It is the 60th year of the famous Israel Festival in Jerusalem, and in keeping with this significant event, this year’s celebration will look different from all previous iterations.
For starters, it will take place in September rather than its permanent June date, and over a 10-day period, from September 15-22, rather than the three weeks that once marked the event.
Instead of hopping between spaces across the city, nearly all performances will take place on the outskirts of the Jerusalem Theater, the historic site of Israel’s early festivals – befitting an event that once set the standards for all Israeli cultural events, said Itai Mautner, the festival’s new co-artistic director.
“My biggest influence in Jerusalem has been the Jerusalem theater and the Israel Festival,” said Mautner, who previously ran the Mekudeshet Festival. Its co-director, Michal Vaknin, also worked on the event in Jerusalem. “It is a wonderful heritage site that has not changed much. But the field of culture has changed, and the festival has to ask and answer a lot of questions.”
This year, the festival is focused on presenting performances that create, rather than show, an idea echoed by general manager Eyal Sher, Mautner and Vaknin said.
“We look to tear down the walls between the audience and the performers, and we want to sow the seeds of change,” Mautner said.
The makeover begins with one of the main performances, “Sun & Sea,” a seaside opera highlighting climate change, and the 2019 Venice Biennale’s Golden Lion winner created by Lithuanian artists Rogeli Barzdyukaito, Viva Grenetti, and Lina Labilito.
The written script has been made all over the world; In Jerusalem, it will be recreated on the Sherover Theatre, the largest auditorium in the Jerusalem Theatre, with real sand mosaics, towels, bathtubs, sand toys, and beach paraphernalia spread across the stage with the audience standing and looking down from four. Meter-tall platforms are built above the stage.

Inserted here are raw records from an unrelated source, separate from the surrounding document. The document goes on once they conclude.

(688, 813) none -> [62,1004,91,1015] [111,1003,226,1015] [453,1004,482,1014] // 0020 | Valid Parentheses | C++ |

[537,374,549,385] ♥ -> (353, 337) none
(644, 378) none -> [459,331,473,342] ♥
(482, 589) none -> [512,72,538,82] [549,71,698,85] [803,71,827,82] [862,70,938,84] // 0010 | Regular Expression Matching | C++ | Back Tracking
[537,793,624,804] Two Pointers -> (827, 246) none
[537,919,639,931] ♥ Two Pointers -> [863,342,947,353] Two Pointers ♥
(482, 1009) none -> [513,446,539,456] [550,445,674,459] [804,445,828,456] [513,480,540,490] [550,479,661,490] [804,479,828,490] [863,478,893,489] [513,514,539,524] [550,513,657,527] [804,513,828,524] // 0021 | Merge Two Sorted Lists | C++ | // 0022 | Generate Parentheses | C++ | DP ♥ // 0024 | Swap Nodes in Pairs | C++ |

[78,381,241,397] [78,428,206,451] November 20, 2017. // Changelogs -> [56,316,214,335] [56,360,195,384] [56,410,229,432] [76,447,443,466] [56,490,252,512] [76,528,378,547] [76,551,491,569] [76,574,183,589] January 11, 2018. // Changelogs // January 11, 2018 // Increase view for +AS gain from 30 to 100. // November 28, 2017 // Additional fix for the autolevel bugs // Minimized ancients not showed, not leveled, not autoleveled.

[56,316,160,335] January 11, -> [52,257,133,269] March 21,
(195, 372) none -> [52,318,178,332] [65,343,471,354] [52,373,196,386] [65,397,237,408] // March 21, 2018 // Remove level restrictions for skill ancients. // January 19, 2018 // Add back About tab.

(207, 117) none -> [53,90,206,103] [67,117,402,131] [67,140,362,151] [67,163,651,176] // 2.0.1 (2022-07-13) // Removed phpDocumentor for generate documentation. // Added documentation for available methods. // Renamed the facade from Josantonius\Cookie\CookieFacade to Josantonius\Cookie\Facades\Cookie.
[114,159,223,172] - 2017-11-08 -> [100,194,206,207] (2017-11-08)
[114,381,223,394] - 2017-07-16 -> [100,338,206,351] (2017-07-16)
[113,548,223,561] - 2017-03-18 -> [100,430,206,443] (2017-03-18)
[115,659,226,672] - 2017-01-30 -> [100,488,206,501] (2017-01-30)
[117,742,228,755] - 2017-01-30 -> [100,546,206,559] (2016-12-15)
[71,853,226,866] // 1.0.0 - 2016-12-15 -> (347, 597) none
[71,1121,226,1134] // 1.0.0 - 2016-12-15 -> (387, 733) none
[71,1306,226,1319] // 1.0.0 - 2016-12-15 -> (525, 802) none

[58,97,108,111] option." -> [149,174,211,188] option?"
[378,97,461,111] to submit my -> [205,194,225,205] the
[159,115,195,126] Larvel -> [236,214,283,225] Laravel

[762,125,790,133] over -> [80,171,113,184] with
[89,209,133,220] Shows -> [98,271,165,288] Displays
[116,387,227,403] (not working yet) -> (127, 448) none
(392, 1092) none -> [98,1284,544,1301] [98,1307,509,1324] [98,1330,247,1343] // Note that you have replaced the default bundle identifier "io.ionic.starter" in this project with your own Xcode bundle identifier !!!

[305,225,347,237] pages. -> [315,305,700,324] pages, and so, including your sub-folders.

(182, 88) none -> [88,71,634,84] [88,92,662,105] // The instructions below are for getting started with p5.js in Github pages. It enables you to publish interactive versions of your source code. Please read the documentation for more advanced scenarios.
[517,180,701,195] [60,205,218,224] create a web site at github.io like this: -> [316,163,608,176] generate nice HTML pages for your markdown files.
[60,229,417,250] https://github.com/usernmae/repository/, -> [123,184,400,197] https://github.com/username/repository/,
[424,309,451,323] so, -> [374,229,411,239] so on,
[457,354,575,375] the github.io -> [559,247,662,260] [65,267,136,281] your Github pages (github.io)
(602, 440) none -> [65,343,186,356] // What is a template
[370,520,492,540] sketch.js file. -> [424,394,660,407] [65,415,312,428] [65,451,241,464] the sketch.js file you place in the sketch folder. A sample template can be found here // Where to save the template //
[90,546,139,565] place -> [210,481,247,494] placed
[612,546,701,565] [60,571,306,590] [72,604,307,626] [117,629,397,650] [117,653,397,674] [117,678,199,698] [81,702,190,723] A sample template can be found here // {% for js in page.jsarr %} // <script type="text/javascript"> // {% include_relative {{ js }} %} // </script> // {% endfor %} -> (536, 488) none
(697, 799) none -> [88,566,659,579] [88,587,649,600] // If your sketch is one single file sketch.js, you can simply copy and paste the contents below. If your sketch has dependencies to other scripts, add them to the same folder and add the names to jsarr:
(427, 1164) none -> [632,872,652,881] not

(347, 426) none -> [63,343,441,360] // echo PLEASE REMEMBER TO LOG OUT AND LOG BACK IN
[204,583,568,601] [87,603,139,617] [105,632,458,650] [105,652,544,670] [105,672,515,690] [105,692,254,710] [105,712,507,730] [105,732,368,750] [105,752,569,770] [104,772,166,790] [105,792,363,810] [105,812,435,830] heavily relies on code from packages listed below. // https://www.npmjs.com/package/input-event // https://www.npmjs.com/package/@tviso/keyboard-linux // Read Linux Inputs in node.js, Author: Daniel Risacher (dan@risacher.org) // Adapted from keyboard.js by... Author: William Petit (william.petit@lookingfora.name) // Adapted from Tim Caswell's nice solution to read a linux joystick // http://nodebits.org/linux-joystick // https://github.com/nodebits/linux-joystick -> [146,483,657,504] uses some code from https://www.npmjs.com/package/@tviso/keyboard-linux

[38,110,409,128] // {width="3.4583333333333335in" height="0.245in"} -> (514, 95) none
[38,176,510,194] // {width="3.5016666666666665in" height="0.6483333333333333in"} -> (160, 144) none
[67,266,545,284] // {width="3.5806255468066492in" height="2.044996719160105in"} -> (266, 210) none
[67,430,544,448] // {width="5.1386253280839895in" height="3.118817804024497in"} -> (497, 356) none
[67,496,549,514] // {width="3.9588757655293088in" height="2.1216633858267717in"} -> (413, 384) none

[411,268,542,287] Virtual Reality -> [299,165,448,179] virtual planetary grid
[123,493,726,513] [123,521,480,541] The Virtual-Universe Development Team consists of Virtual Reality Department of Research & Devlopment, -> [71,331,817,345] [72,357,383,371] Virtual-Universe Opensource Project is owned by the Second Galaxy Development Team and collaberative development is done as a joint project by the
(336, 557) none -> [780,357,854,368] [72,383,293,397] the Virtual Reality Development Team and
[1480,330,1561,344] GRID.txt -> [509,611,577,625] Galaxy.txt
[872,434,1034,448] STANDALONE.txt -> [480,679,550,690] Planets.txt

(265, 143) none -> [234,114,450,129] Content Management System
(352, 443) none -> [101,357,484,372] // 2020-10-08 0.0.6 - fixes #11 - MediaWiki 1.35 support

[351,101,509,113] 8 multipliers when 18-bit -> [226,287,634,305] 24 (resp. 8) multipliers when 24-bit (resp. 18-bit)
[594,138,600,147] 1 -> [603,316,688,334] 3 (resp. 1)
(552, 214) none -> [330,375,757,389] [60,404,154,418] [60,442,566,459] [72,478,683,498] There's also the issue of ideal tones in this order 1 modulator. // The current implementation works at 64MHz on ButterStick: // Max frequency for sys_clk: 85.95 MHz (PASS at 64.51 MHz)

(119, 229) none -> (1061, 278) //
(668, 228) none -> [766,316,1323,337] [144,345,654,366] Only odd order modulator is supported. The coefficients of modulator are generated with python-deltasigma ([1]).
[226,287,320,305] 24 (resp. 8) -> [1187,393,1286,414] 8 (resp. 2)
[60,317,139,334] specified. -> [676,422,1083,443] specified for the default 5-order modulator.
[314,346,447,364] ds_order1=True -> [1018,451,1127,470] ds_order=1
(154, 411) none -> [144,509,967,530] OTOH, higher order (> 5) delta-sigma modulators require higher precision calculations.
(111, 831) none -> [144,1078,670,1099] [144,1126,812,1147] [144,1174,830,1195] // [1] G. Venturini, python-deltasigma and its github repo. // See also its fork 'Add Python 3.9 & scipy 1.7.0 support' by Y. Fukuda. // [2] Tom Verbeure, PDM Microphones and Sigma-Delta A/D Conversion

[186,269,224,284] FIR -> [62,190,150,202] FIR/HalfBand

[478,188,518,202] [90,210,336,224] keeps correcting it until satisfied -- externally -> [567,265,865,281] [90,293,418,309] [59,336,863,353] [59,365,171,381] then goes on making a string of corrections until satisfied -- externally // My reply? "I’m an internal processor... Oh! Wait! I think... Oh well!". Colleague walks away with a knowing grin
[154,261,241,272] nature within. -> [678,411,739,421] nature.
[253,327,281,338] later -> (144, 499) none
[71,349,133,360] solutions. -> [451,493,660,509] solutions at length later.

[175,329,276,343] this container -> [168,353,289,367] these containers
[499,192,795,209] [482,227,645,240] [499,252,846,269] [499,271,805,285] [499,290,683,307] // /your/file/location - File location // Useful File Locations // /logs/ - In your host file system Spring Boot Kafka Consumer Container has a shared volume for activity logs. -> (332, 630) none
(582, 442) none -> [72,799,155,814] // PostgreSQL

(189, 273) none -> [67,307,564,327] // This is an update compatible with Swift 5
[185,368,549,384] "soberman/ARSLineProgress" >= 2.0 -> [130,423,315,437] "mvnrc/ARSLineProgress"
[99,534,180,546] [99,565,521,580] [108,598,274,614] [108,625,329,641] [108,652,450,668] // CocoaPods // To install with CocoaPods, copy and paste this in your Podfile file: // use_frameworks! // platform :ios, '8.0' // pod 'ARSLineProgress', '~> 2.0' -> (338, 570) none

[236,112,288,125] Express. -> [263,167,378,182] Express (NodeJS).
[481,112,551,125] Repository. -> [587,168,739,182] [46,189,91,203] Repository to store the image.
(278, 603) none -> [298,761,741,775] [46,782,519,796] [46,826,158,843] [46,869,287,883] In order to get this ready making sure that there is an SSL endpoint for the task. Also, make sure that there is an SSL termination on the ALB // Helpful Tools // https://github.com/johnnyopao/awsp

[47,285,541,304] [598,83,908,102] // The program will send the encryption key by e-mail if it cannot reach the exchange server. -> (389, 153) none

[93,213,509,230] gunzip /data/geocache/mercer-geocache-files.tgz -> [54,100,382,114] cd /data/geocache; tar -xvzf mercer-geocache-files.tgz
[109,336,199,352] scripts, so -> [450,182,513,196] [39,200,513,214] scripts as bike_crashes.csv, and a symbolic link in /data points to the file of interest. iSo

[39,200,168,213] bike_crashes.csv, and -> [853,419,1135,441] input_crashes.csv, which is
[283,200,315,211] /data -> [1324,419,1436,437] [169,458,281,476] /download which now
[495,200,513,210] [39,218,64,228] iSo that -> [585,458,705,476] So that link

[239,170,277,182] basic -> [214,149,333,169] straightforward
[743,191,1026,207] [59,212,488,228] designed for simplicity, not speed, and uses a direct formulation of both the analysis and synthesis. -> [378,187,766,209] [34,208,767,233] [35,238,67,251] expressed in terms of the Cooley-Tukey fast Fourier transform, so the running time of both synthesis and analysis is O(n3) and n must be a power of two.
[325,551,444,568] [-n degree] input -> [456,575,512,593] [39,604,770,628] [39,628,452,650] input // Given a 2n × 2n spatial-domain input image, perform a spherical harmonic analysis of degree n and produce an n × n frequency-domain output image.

“It’s a crazy effort to recreate this on a Sherover stage, we first looked across town for a place to contain it,” said Mautner.
“Sun & Sea” will premiere for five days, with entries every 30 minutes throughout the three-hour event each evening – free sponsored by Wendy Fisher & the Kirsh Foundation – with pre-registration.
In “VHS – Blast from the Past,” actors Renana Raz and Nitzan Cohen asked other artists to dive into their families’ video archives and create theatrical interpretations of what they found.
“It’s a simple but profound idea,” Mautner said.
There is also the “Temple of the Eye,” which is inspired by a long-established shrine of the lost eye of Israeli general Moshe Dayan. This performance and exhibition by Gon Ben Ari and Oren Fisher reveals artwork from the secret worship site established by Shmuel Fisher in southern Israel in the 1970s. The identical family names are no coincidence: Oren, grandson of Shmuel, reveals large-scale paintings made by his grandfather while Ben Ari, a descendant of the Dayan family, performs songs also inspired by the shrine and his personal journey.
In Affordable Solutions for a Better Life, visual artist Theo Mercier and dancer Stephen Michel challenge the concept of happiness as a producer. Michele’s choreography puts him on stage with a familiar IKEA bookcase, as he tries to assemble the iconic shelving unit and promises it a good life.
The audience becomes the performer in “A Thousand Ways,” an encounter created by 600 Highwaymen, in which members of the audience open themselves up to fleeting encounters with strangers through a phone call, a one-on-one meeting on stage, and finally a meeting of 16 people.
There are more common concepts featured in “Hilula,” a celebration of Jerusalem, Morocco’s Marrakech and the southern city of Netivot – the three-point hub by performers Neta Elkayam and Amit Hai Cohen. The two invited more than a dozen artists to a single nightly event of singing, dancing, film, art, spoken word, Moroccan drag performance, and see you shots.
Admission is free to “Let Water Flow,” a music and dance event with rock band Boom Bam and Japanese dance company Mitobi Shishi Odori with Japanese musician Yuki Hoku Yotsakura and singer Emi Shirsaki.
Boom Bam has created a mini album in collaboration with traditional Japanese artists during the pandemic, inspired by a connection made over a decade ago in the aftermath of the earthquake in eastern Japan that brought Israeli rescue units to the area.
One of the recent events in the festival is the “Night Train to Izmir”, a Turkish-Israeli music celebration that takes place outside in Independence Park, with a musical collaboration built on the links between Ankara, Jerusalem, Izmir, Tel Aviv, Istanbul and Sderot.
Musicians Perry Sakharov, Dudu Tasa, Balkan Beat Box and Red Axes will perform alongside Turkish musicians Calpin, Janset and Murat Ertel.